**Task**
Lines that include the string "part" are the ones to copy from the entries below.

----

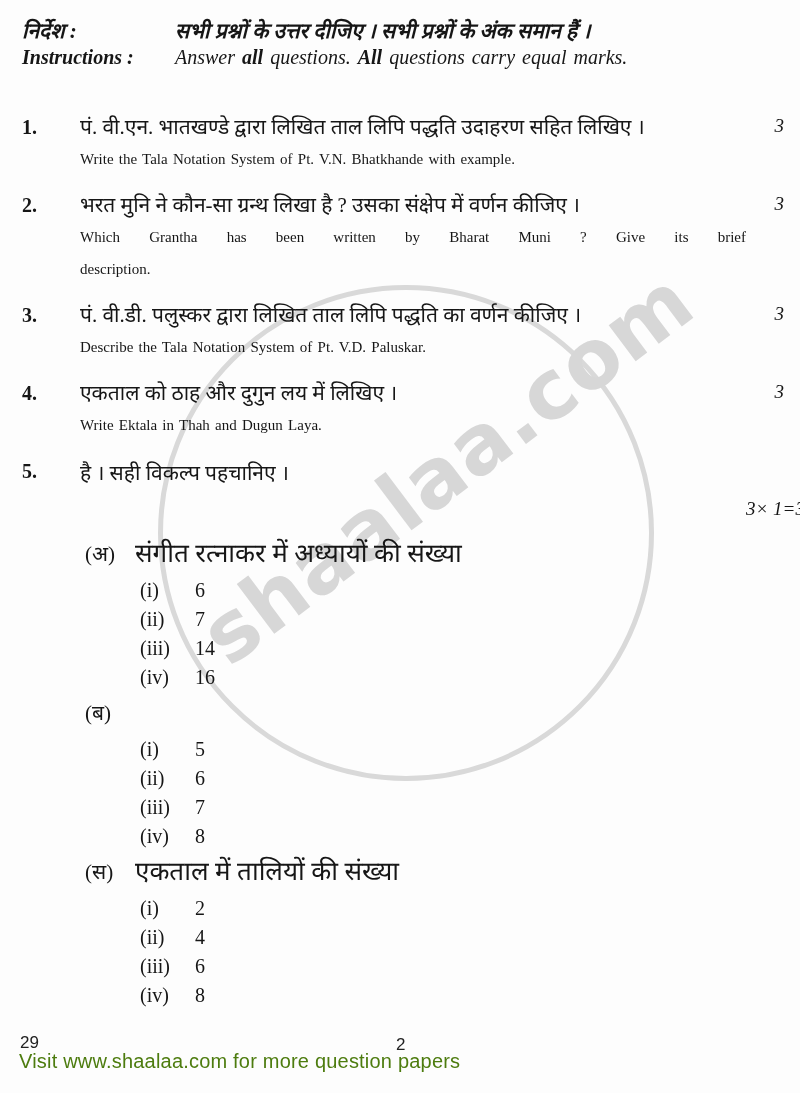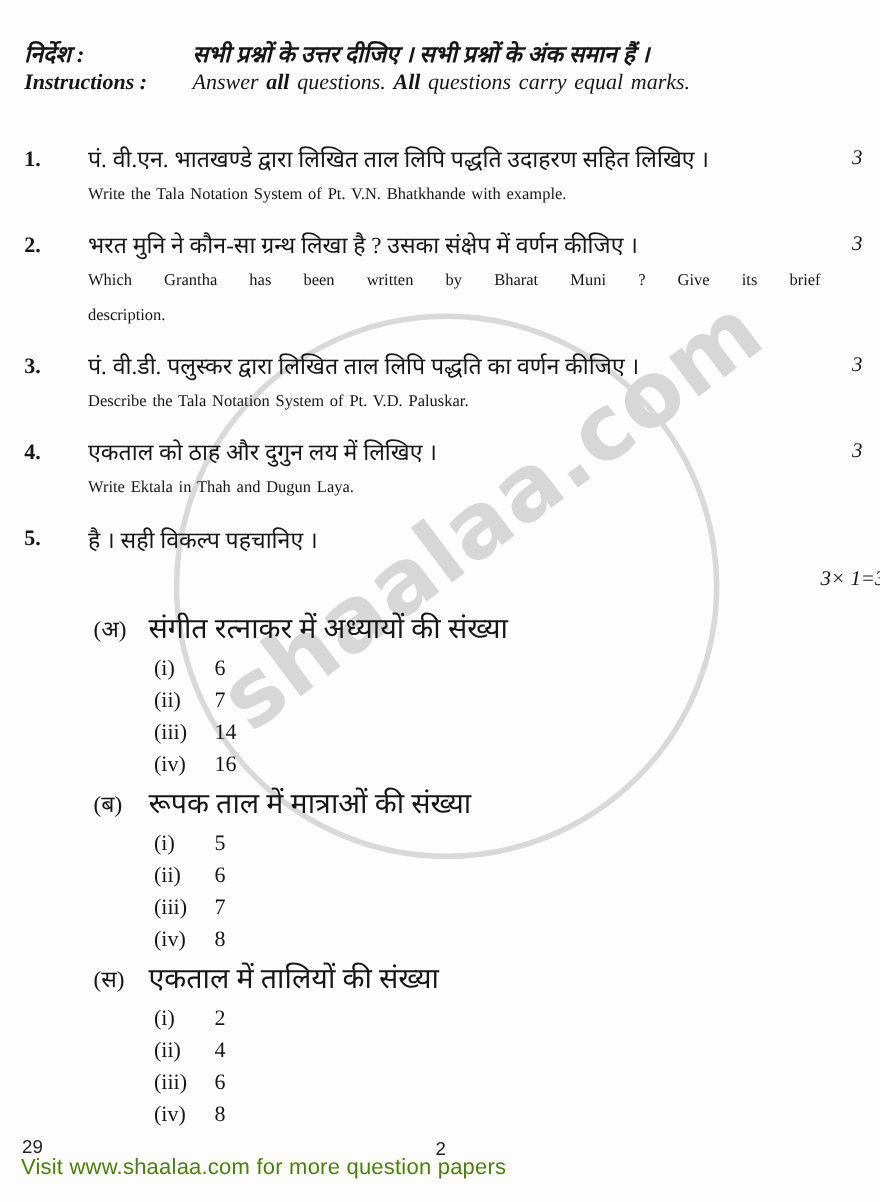--- a/index.html
+++ b/index.html
@@ -36,7 +36,7 @@
   
   .content { position:relative; z-index:1; padding:16px 16px 0 22px; }
 
-  .instr-row { display:flex;margin-top:18px; }
+  .instr-row { display:flex; }
   .instr-label-hi {
     width:153px; flex-shrink:0;
     font-weight:bold; font-style:italic; font-size:21px;

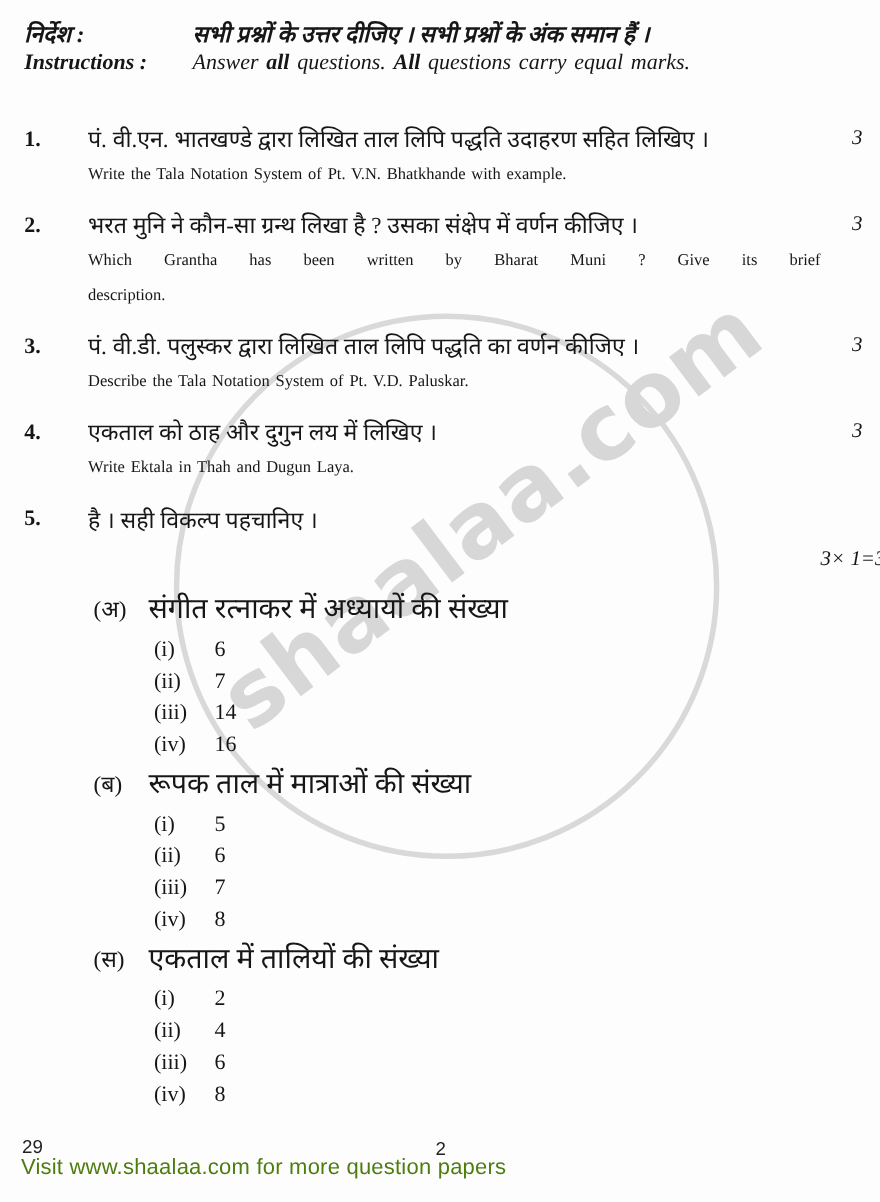--- a/index.html
+++ b/index.html
@@ -176,7 +176,6 @@
 
       <div class="part-row">
         <div class="part-label">(ब)</div>
-        <div class="part-text">रूपक ताल में मात्राओं की संख्या</div>
       </div>
       <div class="opts">
         <div class="opt-row">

----

**Answer box**
       <div class="part-row">
         <div class="part-label">(ब)</div>
-        <div class="part-text">रूपक ताल में मात्राओं की संख्या</div>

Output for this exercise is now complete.